Ball Game

I’ve been playing golf now for over half a century – or trying to, anyway. It certainly feels like it’s been a long time, yet I still look forward to my next round. These days it’s easier to look back with clarity than to look ahead with confidence. But among the many things that keep me going until we finally pull out of this malaise of public health and political backsliding is a sense or hope of doing better.

Golf is a very misunderstood sport. It’s a lifetime game, played by people of amazingly different sizes, shapes, physical skill sets and emotional makeup. In that sense it is far more inclusive and inviting than basketball or football, less physically demanding than hockey, less capital intensive than boating or auto racing, and more mentally demanding than just about any other ball game.

It’s also played on the most beautiful, most natural landscape settings of any sport – on a field with the least specified regulations about the court. The only rule determining the size and shape of the field is that the hole cut in the ground to which one ultimately plays has to be four and one-quarter inches in diameter. That’s it. Everything else is up to the native setting – width, texture, elevation, distance.

Golf’s playing fields make the time spent out there worthy of the effort regardless of how well or badly you play. The game takes you to forested parkland, open meadows, the mountains, beaches, coastal bluffs and urban oases surrounded by commercial and real estate build out.

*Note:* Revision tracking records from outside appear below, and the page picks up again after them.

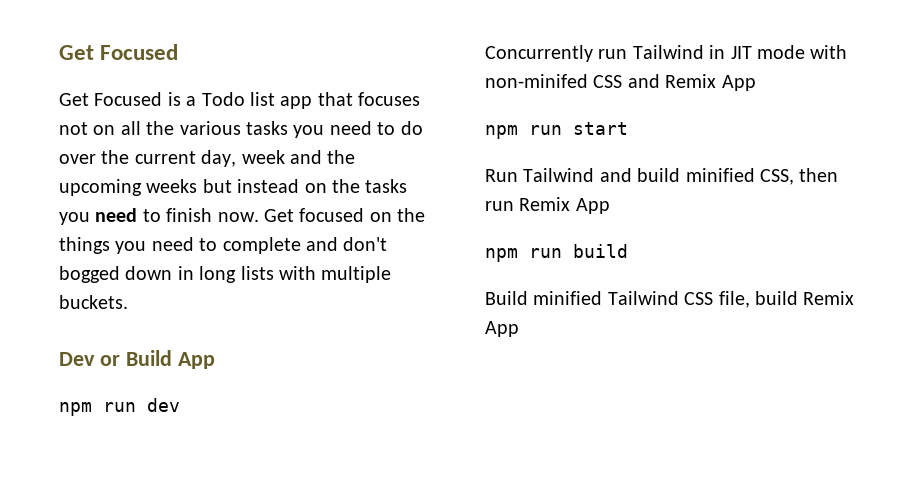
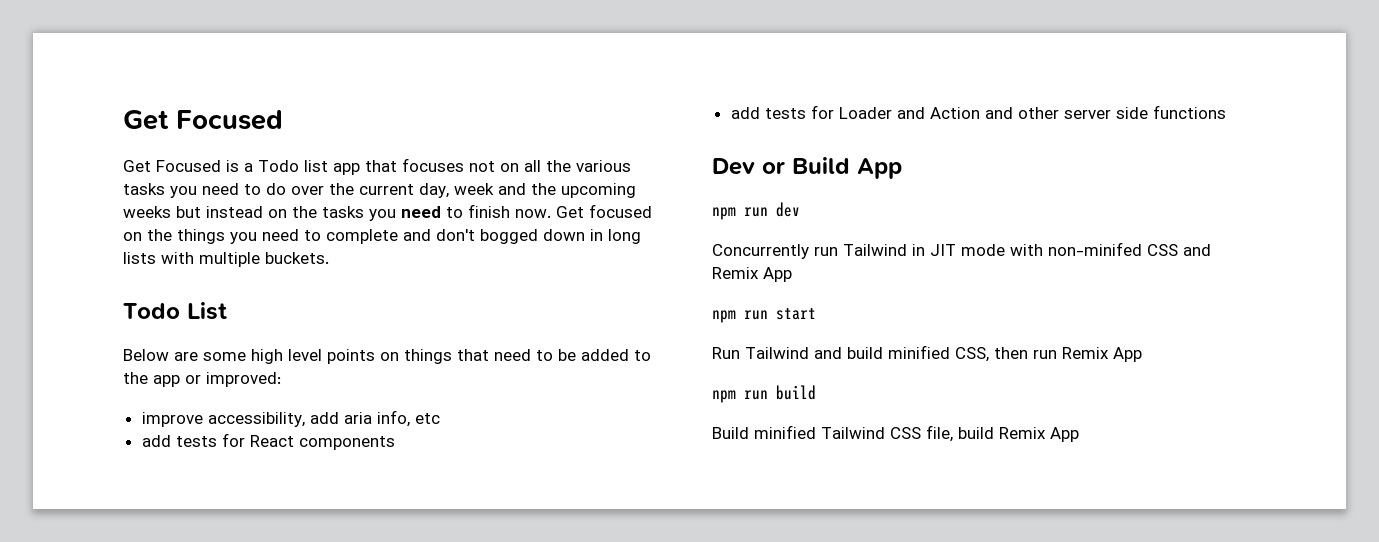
+ Todo List
+ Below are some high level points on things that need to be added to the app or improved:
+ improve accessibility, add aria info, etc
+ add tests for React components
+ add tests for Loader and Action and other server side functions

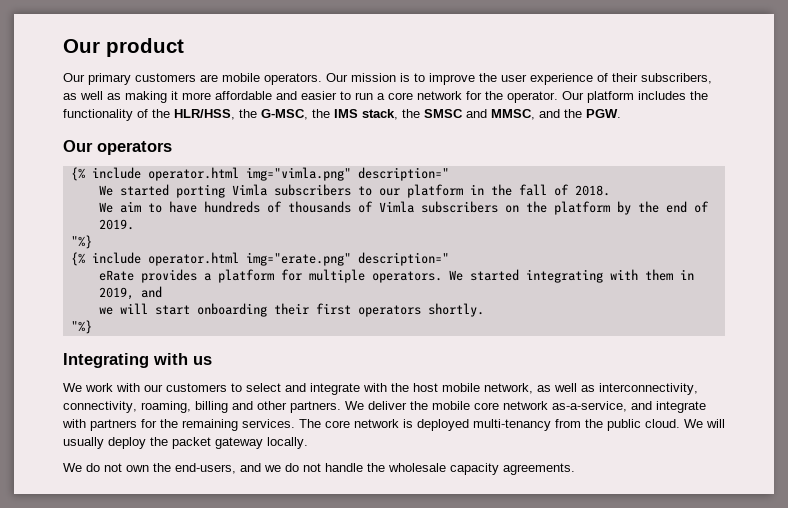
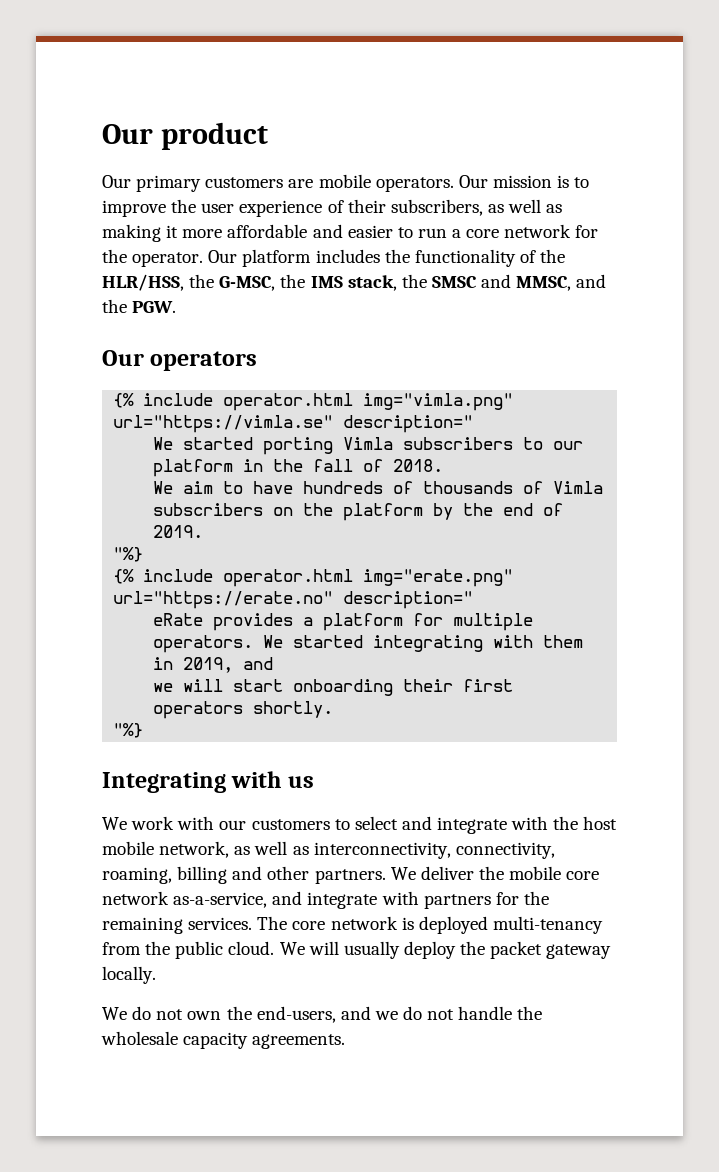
- {% include operator.html img="vimla.png" description="
+ {% include operator.html img="vimla.png" url="https://vimla.se" description="
- {% include operator.html img="erate.png" description="
+ {% include operator.html img="erate.png" url="https://erate.no" description="

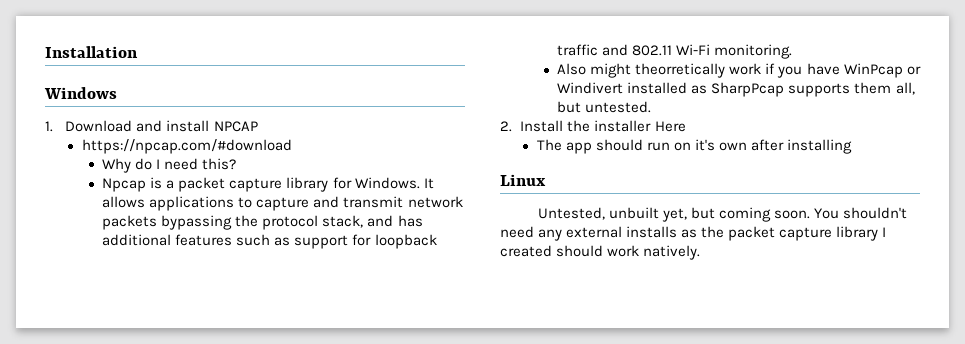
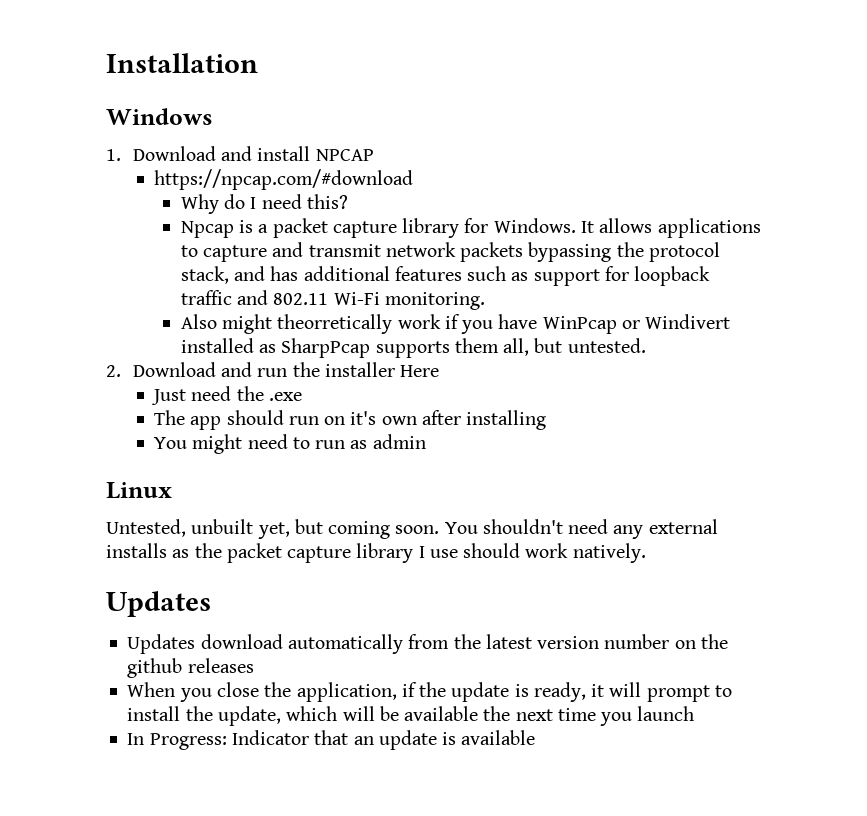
- 2. Install the installer Here
+ 2. Download and run the installer Here
+ Just need the .exe
+ You might need to run as admin
- You shouldn't need any external installs as the packet capture library I created should work natively.
+ You shouldn't need any external installs as the packet capture library I use should work natively.
+ Updates
+ Updates download automatically from the latest version number on the github releases
+ When you close the application, if the update is ready, it will prompt to install the update, which will be available the next time you launch
+ In Progress: Indicator that an update is available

It’s also a public sport, though you would never know that by its reputation or by listening to the hushed, reverential tones of sacred privilege accompanying so much of televised golf. Yet here in the U.S., the game is overwhelmingly a matter of public access. Of the country’s 15,000 golf courses, fully 70 percent are open to anyone who walks up and pays a green fee. Three-quarters of all rounds are played on public-access courses, whether they are privately owned daily-fee tracts, resorts open to guests and day visitors, or municipal facilities with heavily discounted rates for local residents. Average green fee for a round of golf in this country is $40. That’s for four or five hours of engagement – far less than you’d pay to attend a baseball game, theater play or concert.

I fell in love with golf when I was 11 or 12 years old. To be precise, I fell in love with the trajectory of the golf ball. There was something about the arc, the flight over a vast, open field. I had bicycled over to a local country club, walked onto the course, stood there alongside a fairway and watched from afar as a player swung. I saw the glint of the shaft and then watched the ball launch skyward. By the time it butterflied down in front of me I had fallen totally in love.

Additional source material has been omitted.